I want people to take away two lessons from this story. The first is that the smallest action can have the biggest impact on someone. That girl who raised the flag did a seemingly insignificant act. However, my witnessing of that was life changing, leading me to say Shahada. May Allah reward her for this action, and her parents for raising a responsible and respectful citizen.
The second is that in order to “Make America Great Again”, we need Muslims in America, whether the President will admit it or not. There can be no serious debate as to the fact that “Judeo-Christian” values are what made America great in the first place. Love and worship of God, love of family and a strong sense of community, prayer, hard work, and honesty, just to name a few. These same principles apply to Canada and European countries that some of you find yourselves in.

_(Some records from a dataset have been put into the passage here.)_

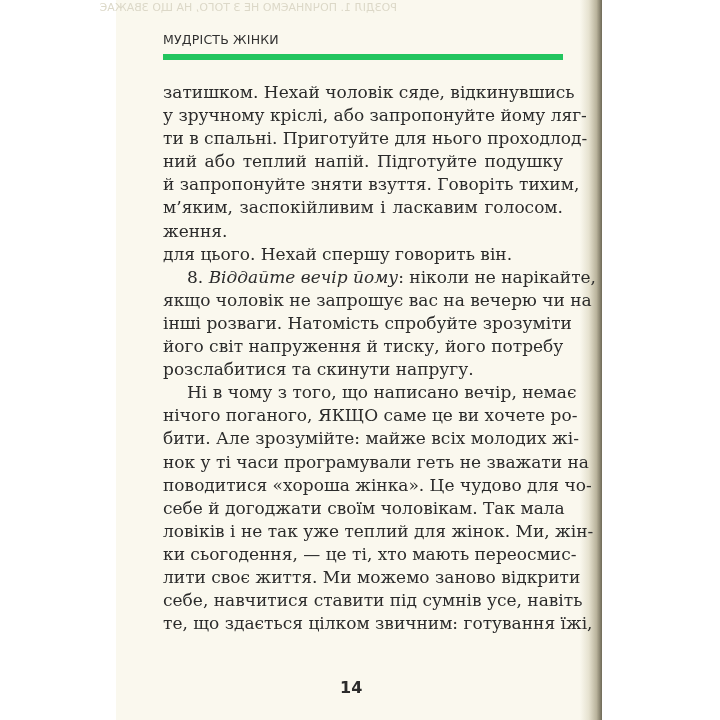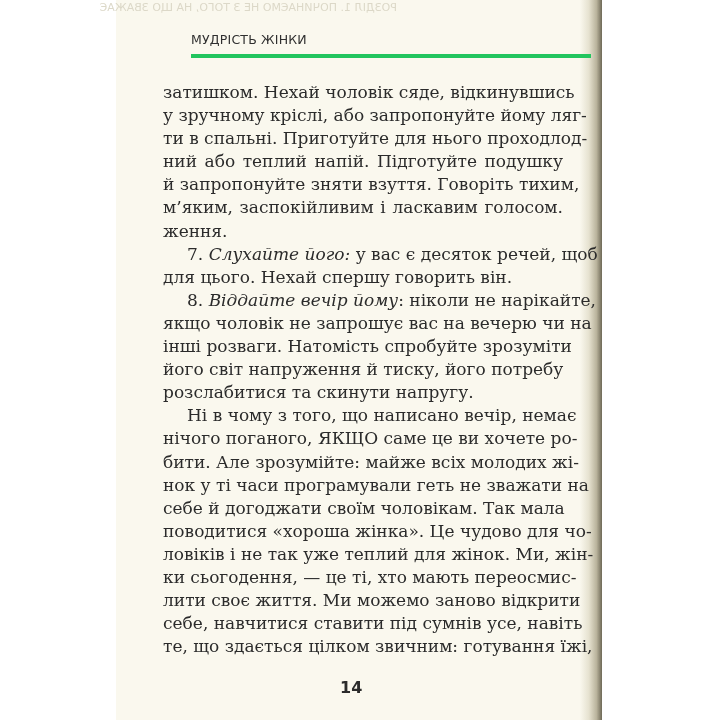--- a/index.html
+++ b/index.html
@@ -16,8 +16,7 @@
     }
     .running-head {
       position: absolute; left: 163px; top: 32px; width: 400px; height: 22px;
-      border-bottom: 4px solid #22c55e;
-      margin-left: 28px;
+      border-bottom: 6px solid #22c55e;
     }
     .running-head-title {
       position: absolute; left: 0; top: 0;

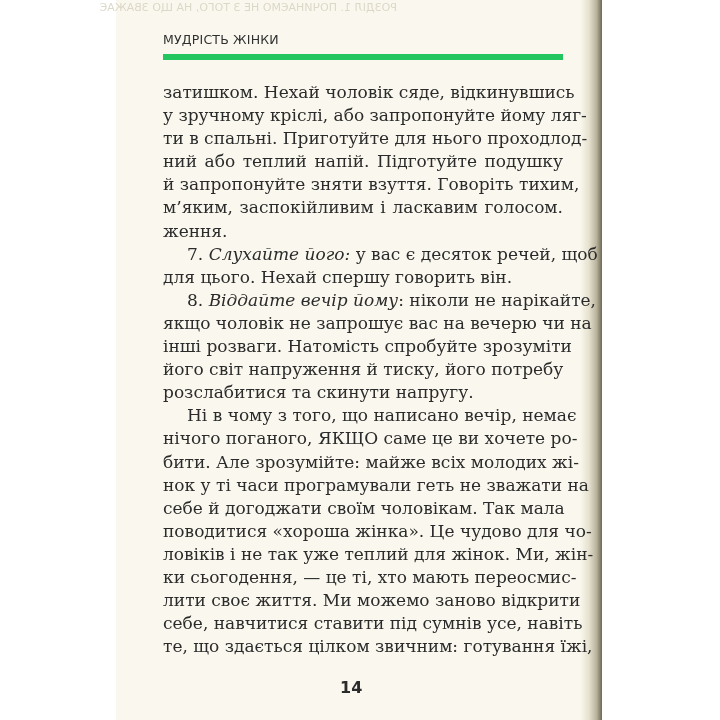--- a/index.html
+++ b/index.html
@@ -64,7 +64,6 @@
     <div class="line"><span>й запропонуйте зняти взуття. Говоріть тихим,</span></div>
     <div class="line"><span>м’яким, заспокійливим і ласкавим голосом.</span></div>
     <div class="line last"><span>ження.</span></div>
-    <div class="line indent"><span>7. </span><span class="em">Слухайте його:</span><span> у вас є десяток речей, щоб</span></div>
     <div class="line last"><span>для цього. Нехай спершу говорить він.</span></div>
     <div class="line indent"><span>8. </span><span class="em">Віддайте вечір йому</span><span>: ніколи не нарікайте,</span></div>
     <div class="line"><span>якщо чоловік не запрошує вас на вечерю чи на</span></div>

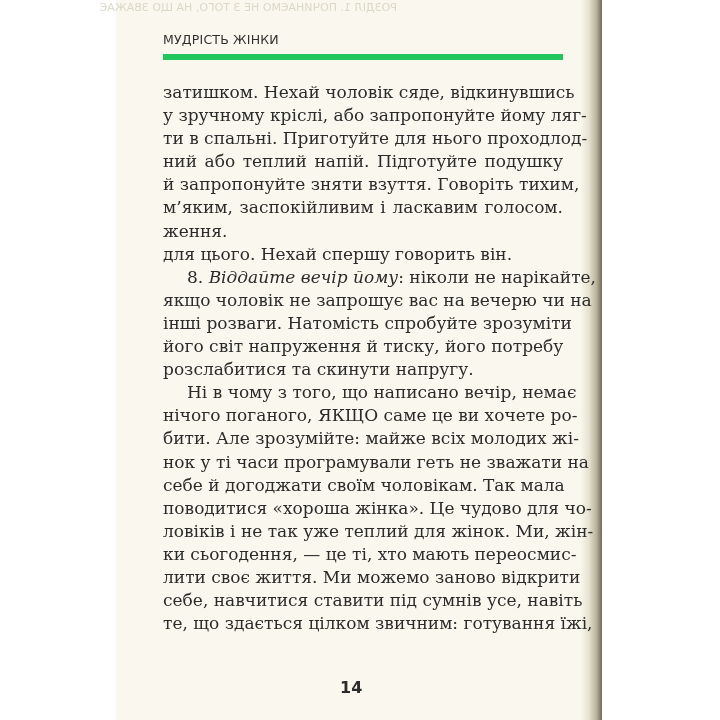--- a/index.html
+++ b/index.html
@@ -74,8 +74,8 @@
     <div class="line"><span>нічого поганого, ЯКЩО саме це ви хочете ро-</span></div>
     <div class="line"><span>бити. Але зрозумійте: майже всіх молодих жі-</span></div>
     <div class="line"><span>нок у ті часи програмували геть не зважати на</span></div>
+    <div class="line"><span>поводитися «хороша жінка». Це чудово для чо-</span></div>
     <div class="line"><span>себе й догоджати своїм чоловікам. Так мала</span></div>
-    <div class="line"><span>поводитися «хороша жінка». Це чудово для чо-</span></div>
     <div class="line"><span>ловіків і не так уже теплий для жінок. Ми, жін-</span></div>
     <div class="line"><span>ки сьогодення, — це ті, хто мають переосмис-</span></div>
     <div class="line"><span>лити своє життя. Ми можемо заново відкрити</span></div>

Sadly, many Jews and Christians today don’t practice these values anymore. These religions have become watered down and meaningless for many, and millions who come from formerly Christian and Jewish families now believe God doesn’t even exist. During the same time these values have been lost, we have seen the decline of Western society. Poverty and unemployment are on the rise. Mental illness and drug use are rampant. People don’t even know what gender they are anymore.
Muslims still exemplify these values and many more. It is evident from my experiences that Muslims upholding these values are why we are so successful. So many of us are doctors, engineers, lawyers, and accountants. We are respected community members and business owners. We raise solid families when other communities have rampant divorce and zina. We must spread our values and Prophetic character in these countries we now find ourselves in. We must find those Christians and Jews who still live by these values and work with them as well. If we do this to the best of our ability, and remember Allah in all that we do, I truly believe we can create a better world for ourselves and our children. And these same good actions will guarantee that no matter what we have in this life, we will have unfathomable riches in the Afterlife.
May Allah bless everyone who reads this, and all of your families and friends, and all of the believing Muslims. May he keep us firm on the straight path, and increase our worship and remembrance of him and his Messenger.